What is needed ▸ From the entries below, please output exactly the lines starting at the one containing "do Veiculo -&gt;</div>" and ending at the one containing "<span>Entrega direto para", both included.

======== Source data ========

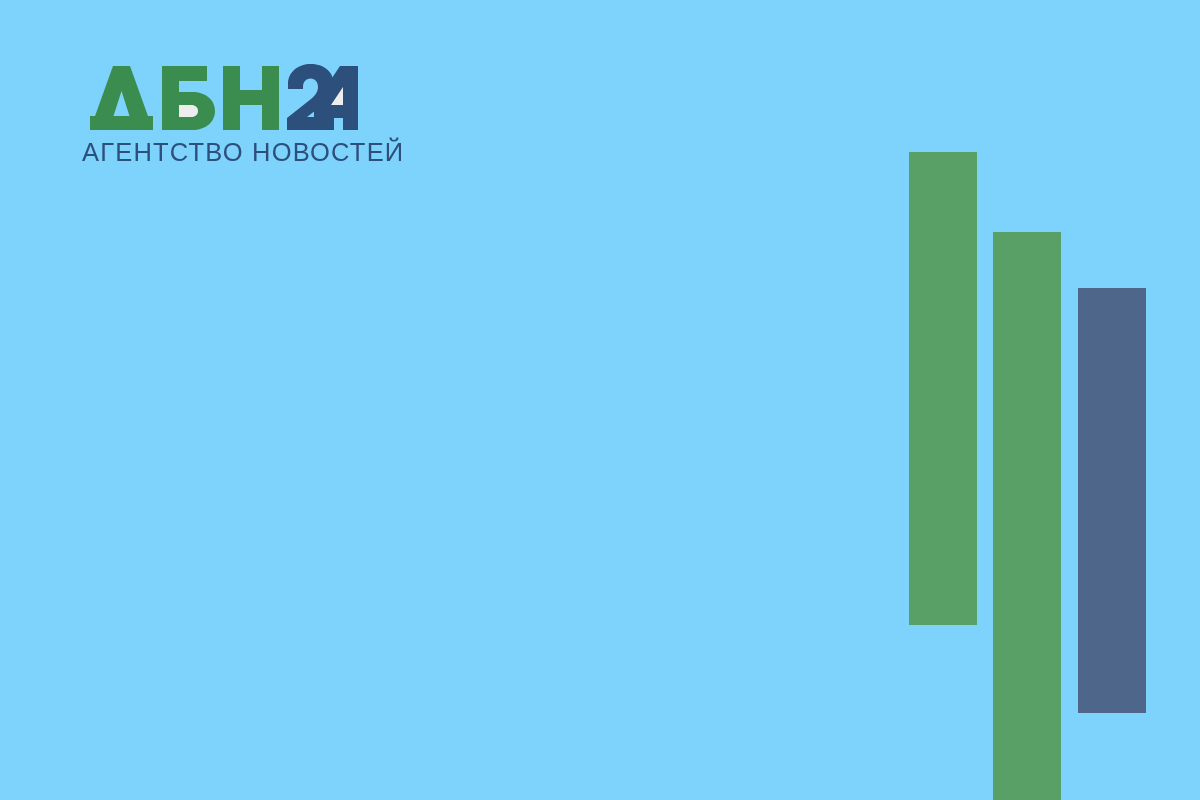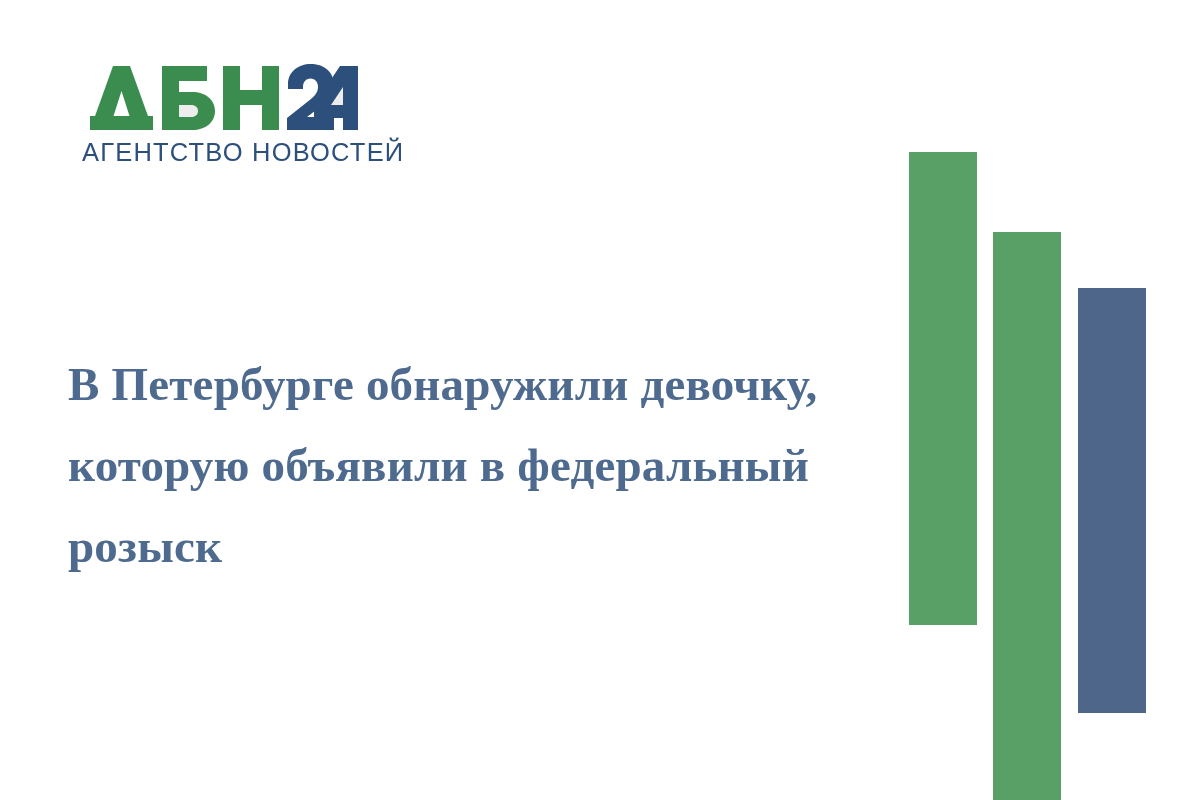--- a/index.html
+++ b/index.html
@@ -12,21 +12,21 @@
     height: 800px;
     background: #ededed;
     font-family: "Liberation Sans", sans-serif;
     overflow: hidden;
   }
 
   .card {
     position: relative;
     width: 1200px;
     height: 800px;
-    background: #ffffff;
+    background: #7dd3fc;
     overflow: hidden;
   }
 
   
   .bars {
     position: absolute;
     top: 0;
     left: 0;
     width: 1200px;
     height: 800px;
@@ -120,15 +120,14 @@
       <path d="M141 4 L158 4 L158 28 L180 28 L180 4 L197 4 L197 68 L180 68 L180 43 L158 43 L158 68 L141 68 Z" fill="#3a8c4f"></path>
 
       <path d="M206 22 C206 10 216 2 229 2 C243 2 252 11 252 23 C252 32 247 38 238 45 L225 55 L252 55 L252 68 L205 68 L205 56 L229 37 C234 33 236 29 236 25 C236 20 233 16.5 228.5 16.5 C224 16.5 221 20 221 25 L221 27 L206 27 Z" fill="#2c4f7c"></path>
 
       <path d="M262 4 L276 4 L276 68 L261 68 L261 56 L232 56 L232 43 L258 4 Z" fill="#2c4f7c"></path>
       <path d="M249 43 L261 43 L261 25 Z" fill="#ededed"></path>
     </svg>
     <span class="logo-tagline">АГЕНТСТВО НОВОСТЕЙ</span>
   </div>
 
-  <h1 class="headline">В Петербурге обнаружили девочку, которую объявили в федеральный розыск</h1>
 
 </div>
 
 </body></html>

========
======== Source data ========

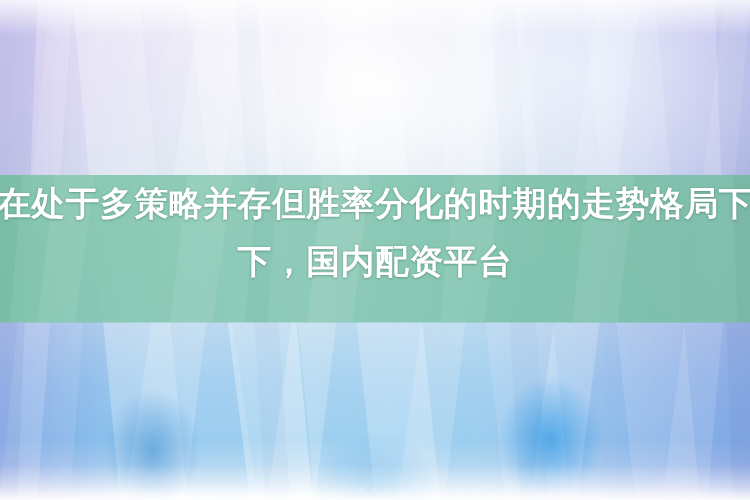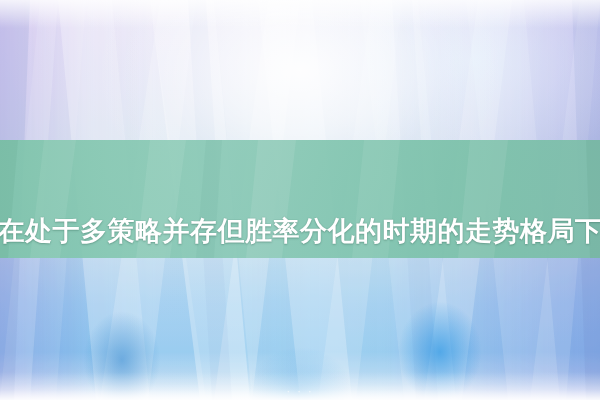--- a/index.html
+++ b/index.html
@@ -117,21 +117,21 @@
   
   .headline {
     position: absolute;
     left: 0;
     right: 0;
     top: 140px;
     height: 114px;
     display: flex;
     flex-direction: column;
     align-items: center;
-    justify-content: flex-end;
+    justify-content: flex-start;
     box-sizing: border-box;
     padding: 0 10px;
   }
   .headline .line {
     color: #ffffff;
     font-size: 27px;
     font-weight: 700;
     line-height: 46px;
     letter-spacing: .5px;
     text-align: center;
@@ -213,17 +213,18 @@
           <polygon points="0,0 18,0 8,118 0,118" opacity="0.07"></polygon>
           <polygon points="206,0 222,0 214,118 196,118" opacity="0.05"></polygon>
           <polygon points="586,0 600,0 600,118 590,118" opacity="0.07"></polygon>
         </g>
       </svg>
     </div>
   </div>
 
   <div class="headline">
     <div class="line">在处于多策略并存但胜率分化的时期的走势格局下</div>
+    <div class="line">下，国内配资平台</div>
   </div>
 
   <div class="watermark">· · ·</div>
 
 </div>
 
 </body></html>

========
======== Source data ========

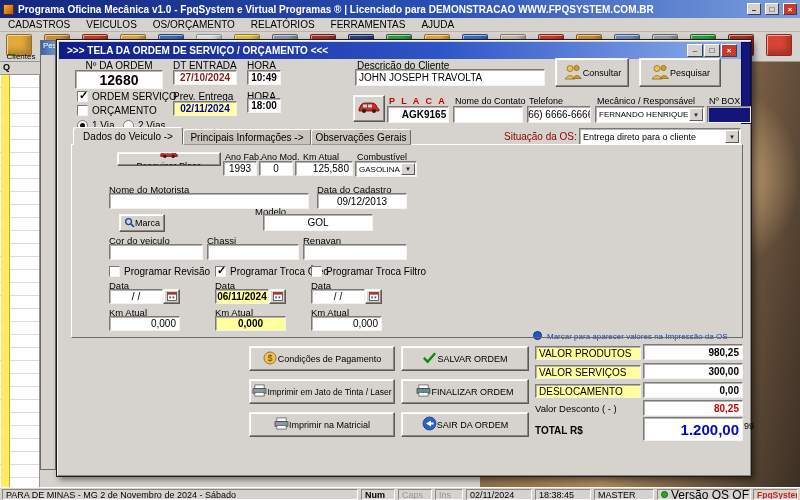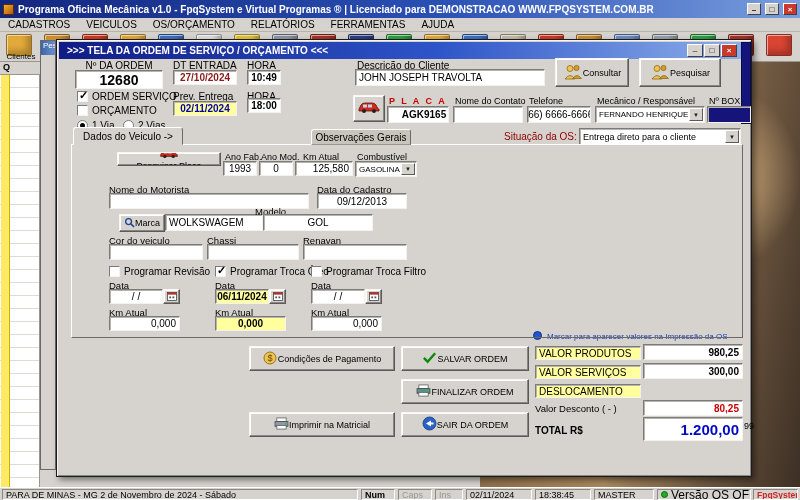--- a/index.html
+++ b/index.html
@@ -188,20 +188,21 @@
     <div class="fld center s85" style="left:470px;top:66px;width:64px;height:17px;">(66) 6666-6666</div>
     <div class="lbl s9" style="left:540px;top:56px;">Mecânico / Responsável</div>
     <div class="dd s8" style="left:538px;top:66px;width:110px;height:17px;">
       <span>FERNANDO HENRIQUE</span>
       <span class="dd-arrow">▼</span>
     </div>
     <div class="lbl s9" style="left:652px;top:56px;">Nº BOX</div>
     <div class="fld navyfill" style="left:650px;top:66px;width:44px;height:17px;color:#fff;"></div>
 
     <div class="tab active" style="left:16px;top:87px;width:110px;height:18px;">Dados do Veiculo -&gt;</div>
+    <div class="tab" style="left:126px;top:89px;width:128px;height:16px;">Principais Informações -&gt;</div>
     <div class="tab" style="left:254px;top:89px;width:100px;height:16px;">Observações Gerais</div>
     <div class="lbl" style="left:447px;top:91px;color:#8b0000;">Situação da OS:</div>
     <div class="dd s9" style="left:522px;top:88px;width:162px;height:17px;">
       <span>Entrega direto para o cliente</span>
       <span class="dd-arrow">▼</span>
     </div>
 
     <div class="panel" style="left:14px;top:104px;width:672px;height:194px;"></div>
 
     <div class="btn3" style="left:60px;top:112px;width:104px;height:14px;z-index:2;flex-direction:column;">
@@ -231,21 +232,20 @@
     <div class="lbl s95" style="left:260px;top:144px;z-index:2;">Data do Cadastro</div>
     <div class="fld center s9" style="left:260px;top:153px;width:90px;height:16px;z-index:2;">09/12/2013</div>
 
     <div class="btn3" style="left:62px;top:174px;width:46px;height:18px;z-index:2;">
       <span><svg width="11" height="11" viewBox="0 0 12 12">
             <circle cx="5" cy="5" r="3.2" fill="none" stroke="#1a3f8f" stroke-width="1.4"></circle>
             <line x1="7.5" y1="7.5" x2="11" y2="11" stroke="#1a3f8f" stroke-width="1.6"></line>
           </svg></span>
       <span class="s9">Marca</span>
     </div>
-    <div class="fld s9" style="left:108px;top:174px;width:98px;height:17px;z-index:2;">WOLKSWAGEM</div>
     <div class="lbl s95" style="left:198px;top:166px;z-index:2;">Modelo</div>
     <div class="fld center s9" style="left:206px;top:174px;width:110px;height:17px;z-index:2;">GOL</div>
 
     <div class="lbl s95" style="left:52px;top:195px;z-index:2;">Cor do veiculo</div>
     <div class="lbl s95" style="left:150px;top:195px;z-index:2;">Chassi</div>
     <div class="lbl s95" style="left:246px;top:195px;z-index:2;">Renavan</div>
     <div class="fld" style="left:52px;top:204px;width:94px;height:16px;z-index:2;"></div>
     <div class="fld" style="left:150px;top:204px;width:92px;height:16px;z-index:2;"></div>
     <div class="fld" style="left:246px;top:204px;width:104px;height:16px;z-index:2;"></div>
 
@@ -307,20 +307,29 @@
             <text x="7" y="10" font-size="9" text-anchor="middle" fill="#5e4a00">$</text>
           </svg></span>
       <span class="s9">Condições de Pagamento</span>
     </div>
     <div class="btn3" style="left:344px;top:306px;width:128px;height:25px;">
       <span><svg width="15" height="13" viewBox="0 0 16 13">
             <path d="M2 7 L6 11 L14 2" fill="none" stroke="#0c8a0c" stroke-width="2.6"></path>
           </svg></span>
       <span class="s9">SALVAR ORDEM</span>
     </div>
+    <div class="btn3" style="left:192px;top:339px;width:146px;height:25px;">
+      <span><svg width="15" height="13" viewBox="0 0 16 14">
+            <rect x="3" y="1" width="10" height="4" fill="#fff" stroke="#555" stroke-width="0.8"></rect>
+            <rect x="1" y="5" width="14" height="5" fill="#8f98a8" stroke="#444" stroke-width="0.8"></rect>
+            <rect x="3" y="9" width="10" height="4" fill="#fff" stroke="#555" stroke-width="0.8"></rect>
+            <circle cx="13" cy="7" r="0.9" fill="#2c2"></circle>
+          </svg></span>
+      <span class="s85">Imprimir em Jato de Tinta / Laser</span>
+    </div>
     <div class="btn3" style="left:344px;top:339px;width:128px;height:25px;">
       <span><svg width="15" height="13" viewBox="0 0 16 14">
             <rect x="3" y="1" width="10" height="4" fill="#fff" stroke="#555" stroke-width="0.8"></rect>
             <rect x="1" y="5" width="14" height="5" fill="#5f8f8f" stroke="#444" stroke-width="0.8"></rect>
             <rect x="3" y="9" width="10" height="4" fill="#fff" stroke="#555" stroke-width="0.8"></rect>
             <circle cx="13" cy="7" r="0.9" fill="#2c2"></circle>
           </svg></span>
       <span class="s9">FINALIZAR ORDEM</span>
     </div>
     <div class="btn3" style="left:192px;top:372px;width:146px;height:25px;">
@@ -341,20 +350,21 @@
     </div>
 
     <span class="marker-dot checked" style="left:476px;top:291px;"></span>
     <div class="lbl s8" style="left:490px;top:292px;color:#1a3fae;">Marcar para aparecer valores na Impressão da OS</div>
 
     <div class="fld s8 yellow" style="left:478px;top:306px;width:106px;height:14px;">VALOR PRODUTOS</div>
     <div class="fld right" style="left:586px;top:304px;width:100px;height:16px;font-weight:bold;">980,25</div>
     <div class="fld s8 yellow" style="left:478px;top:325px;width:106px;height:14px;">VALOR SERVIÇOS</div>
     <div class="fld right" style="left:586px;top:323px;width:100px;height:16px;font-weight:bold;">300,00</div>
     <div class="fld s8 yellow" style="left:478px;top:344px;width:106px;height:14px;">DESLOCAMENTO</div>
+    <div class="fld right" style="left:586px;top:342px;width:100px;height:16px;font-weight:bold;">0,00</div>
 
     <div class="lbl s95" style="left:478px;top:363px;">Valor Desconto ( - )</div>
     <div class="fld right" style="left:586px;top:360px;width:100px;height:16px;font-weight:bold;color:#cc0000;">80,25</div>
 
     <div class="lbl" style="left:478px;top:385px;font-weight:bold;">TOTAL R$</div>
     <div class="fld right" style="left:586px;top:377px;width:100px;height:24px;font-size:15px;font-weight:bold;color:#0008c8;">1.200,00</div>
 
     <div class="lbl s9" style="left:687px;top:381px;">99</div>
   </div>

========

Exercise response ▸
     <div class="tab active" style="left:16px;top:87px;width:110px;height:18px;">Dados do Veiculo -&gt;</div>
+    <div class="tab" style="left:126px;top:89px;width:128px;height:16px;">Principais Informações -&gt;</div>
     <div class="tab" style="left:254px;top:89px;width:100px;height:16px;">Observações Gerais</div>
     <div class="lbl" style="left:447px;top:91px;color:#8b0000;">Situação da OS:</div>
     <div class="dd s9" style="left:522px;top:88px;width:162px;height:17px;">
       <span>Entrega direto para o cliente</span>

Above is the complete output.